ML:So the challenge that kind of the community we invest in, the biggest challenge right now is around labor, shortages of labor, which is why AI is interesting, it's why robotics is interesting. It seems like there's been a probably permanent contraction in labor pool, certainly in urban areas interested in working in restaurants. We're hoping with the passage of time that returns to a more normal thing. But we're not counting on that happening. So labor's a challenge.
Inflation's definitely driving food costs up right now, which is another challenge. I would say recessionary fears are an issue. But despite all that, we think sitting with basically 90% of our second fund with a lot of dry powder, we're seeing prices return to kind of more normalized levels. And to me, that's a better environment to be competing in because if you're better than your competitors, you can win that way and you don't have to worry about irrational, inefficient capital coming in to providers that probably don't deserve to have that capital.
EMS:Absolutely. Mark, I'd be remiss if I failed to ask you about ESG and DEI given those are buzz words for our space right now.
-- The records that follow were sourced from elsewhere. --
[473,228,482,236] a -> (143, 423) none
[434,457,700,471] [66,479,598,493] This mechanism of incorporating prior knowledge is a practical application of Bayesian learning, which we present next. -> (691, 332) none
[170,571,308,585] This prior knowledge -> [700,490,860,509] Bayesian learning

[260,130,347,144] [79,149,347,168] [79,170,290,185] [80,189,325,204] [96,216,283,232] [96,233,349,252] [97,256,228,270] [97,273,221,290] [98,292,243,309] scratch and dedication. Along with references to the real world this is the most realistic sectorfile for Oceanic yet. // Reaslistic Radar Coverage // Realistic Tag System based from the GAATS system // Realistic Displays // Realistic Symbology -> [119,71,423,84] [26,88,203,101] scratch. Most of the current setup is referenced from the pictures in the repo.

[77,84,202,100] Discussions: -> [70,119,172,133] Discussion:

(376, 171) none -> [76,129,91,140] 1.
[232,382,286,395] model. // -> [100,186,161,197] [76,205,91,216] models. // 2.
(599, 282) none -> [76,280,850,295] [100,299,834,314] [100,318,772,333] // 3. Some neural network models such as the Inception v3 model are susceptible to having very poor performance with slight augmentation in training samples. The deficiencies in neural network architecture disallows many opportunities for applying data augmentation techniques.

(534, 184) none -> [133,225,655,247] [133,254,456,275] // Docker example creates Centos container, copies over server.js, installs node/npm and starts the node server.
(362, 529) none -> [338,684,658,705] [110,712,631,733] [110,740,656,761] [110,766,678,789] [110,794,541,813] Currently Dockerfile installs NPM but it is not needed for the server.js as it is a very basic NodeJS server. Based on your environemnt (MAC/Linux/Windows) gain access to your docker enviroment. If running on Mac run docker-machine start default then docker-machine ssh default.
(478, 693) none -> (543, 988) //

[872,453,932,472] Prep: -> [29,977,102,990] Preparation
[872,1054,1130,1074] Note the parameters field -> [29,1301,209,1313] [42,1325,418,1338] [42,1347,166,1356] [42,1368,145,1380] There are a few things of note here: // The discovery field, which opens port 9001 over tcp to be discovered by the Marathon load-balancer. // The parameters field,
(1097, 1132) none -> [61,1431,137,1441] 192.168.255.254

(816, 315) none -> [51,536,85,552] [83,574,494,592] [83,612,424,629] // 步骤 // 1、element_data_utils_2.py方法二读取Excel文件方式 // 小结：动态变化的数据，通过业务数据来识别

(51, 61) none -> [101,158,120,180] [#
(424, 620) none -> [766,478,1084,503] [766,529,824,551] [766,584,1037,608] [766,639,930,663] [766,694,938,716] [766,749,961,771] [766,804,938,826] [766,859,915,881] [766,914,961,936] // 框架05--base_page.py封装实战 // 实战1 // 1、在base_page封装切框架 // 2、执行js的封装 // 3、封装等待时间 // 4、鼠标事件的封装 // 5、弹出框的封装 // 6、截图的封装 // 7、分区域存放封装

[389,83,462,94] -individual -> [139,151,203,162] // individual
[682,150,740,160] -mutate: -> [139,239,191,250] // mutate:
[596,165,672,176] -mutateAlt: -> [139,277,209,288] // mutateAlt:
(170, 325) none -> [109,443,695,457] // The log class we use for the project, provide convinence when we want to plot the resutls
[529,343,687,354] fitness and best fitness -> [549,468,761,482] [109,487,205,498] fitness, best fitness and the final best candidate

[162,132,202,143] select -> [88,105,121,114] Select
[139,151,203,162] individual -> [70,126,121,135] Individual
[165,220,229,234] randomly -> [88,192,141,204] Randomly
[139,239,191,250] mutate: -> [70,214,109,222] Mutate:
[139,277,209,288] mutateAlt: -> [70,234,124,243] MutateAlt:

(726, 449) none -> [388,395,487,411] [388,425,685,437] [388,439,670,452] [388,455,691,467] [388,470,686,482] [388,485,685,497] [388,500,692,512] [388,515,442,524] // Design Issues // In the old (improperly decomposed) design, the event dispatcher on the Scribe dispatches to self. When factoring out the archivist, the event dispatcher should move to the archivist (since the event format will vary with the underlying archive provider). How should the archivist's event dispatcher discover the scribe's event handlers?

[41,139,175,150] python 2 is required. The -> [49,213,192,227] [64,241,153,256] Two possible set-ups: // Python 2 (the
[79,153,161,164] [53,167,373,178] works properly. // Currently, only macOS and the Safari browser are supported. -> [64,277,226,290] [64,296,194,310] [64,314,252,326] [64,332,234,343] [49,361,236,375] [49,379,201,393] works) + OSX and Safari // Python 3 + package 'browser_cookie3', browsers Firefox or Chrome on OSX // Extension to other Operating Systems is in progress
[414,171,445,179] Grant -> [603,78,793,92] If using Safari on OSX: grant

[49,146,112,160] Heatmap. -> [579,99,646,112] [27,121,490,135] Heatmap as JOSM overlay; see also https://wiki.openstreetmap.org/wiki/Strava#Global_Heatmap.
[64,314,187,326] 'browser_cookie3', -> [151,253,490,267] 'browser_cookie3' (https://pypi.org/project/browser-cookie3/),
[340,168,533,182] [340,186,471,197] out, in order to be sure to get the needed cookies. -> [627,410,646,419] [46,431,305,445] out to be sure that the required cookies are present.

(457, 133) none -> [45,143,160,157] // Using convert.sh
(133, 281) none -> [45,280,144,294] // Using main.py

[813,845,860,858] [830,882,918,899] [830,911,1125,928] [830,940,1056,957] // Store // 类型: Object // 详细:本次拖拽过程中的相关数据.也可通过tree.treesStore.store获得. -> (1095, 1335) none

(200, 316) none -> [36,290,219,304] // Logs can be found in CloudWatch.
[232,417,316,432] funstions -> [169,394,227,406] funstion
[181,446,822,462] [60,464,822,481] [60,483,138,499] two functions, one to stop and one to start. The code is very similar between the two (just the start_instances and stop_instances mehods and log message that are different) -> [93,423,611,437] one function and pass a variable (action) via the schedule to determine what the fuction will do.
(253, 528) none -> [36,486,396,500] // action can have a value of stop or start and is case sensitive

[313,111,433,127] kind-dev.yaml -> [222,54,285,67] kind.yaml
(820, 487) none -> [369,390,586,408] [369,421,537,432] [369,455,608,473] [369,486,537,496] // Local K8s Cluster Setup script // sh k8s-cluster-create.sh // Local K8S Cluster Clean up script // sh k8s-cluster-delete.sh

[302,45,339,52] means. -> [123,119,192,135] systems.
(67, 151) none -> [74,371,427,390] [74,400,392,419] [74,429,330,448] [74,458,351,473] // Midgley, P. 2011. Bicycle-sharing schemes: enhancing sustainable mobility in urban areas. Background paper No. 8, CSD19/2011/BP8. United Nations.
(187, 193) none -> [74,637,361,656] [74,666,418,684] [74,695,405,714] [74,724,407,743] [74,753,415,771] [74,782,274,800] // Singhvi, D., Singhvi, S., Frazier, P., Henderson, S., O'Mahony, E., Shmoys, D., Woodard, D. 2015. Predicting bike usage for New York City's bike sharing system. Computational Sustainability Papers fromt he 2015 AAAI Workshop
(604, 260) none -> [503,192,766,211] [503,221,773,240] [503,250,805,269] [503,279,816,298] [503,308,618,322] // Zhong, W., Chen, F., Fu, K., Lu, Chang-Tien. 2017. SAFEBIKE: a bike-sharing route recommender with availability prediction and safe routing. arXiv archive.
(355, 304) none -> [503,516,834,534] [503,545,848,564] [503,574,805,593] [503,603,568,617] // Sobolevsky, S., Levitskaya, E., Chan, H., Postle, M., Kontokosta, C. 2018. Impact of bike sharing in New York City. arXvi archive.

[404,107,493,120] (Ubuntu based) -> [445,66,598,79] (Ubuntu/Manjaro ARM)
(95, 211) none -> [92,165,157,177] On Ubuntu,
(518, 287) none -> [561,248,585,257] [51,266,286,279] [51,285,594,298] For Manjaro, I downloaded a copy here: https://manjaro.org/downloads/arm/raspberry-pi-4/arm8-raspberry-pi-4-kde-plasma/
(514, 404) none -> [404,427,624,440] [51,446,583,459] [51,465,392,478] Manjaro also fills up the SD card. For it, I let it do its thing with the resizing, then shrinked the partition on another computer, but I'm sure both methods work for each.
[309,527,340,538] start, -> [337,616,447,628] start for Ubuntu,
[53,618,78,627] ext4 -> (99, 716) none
And I wanted to ask you how your firm is addressing these topics.
ML:So I've always been a big believer that to win you need diverse teams. And this goes back to my investment banking days in an industry that was really not diverse. And I always had the highest performing and most diverse teams. And that wasn't an accident. It's kind of like who wants to compete with a team that's giving you one narrow set of perspectives? So we think it's critically important to have a broad cross section of perspectives, backgrounds, ideas. And to me, diversity is not just race, it's not just gender, it's kind of a whole broadway of perspective. Out of our 17 investments, 11 of them have either female or underrepresented groups as founders and CEOs. So we're ahead of the curve on that way. Four out of seven of our investment team fits the same criteria.
EMS:Mark, we've covered a lot of ground today and I wanted to see if you have any final thoughts to share with us.
ML:You know, when we set up the fund and we're trying to decide what are we going to do with this money and how are we going to screen things and basically how are we going to underwrite, Danny had the concept that we described as the shopping cart concept. And the idea is when you're in line at a grocery store and you look at the person in front of you, you make some kind of subjective judgment about them based on what's in their shopping cart. And we said, "When we think about brands, it's always how will that look in our shopping cart?" And when people look at our portfolio, we want them to look and say, "Of course, that's what they have in there. That makes perfect sense given what they stand for and who they are." So that's kind of a overriding screen that I think has served us well as we've put the portfolio together.
One last point on that, we recently had a community and company conference, which we used to do pre-pandemic once a year. We'd get all our portfolio companies and we have a bunch of limited partners that are active in the food space, we would get them all together along with Shake Shack and the Union Square Hospitality team to compare kind of best practices in the area. During the pandemic, these became increasingly important, and Danny would lead these probably every six months with our portfolio companies. And at that point, it was what are we doing? What's going to happen on the other side? And how do we keep our businesses afloat?
So that was a big part of it. It was great to have everybody back in person. One of the best comments was someone who had been on a handful of these Zoom calls saying it's really surprising to me to see that so many people in this group have legs. It was actually great getting everybody back together and comparing notes and spending a, it was basically about five or six hours together.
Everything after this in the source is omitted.